■ What to produce ■
Exactly as they appear, reproduce the lines from the one holding "shipping: 47.99 -> 22.58" through the last line of the material below.

***** Exercise inputs *****

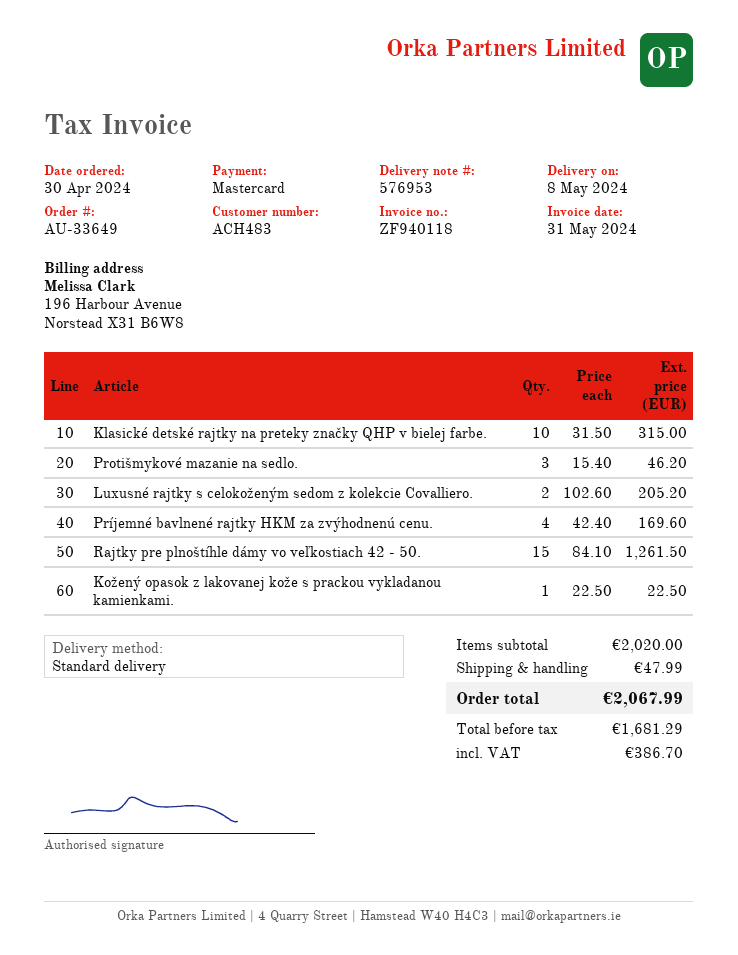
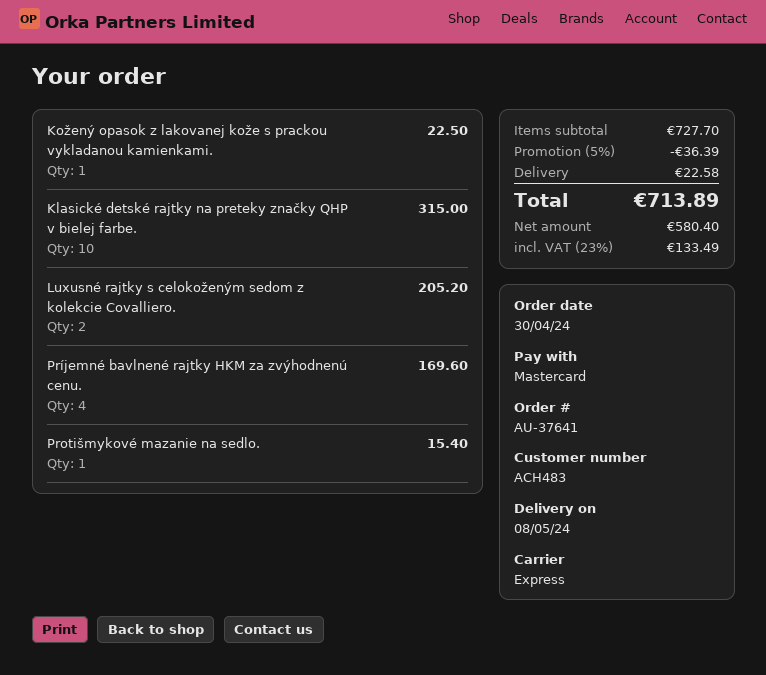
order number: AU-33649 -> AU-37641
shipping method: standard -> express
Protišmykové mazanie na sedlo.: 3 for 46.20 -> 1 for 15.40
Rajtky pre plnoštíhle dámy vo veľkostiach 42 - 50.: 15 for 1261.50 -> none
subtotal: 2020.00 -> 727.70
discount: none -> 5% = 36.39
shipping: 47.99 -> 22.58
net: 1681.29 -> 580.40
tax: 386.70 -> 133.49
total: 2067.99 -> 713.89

*****

■ Written answer ■
shipping: 47.99 -> 22.58
net: 1681.29 -> 580.40
tax: 386.70 -> 133.49
total: 2067.99 -> 713.89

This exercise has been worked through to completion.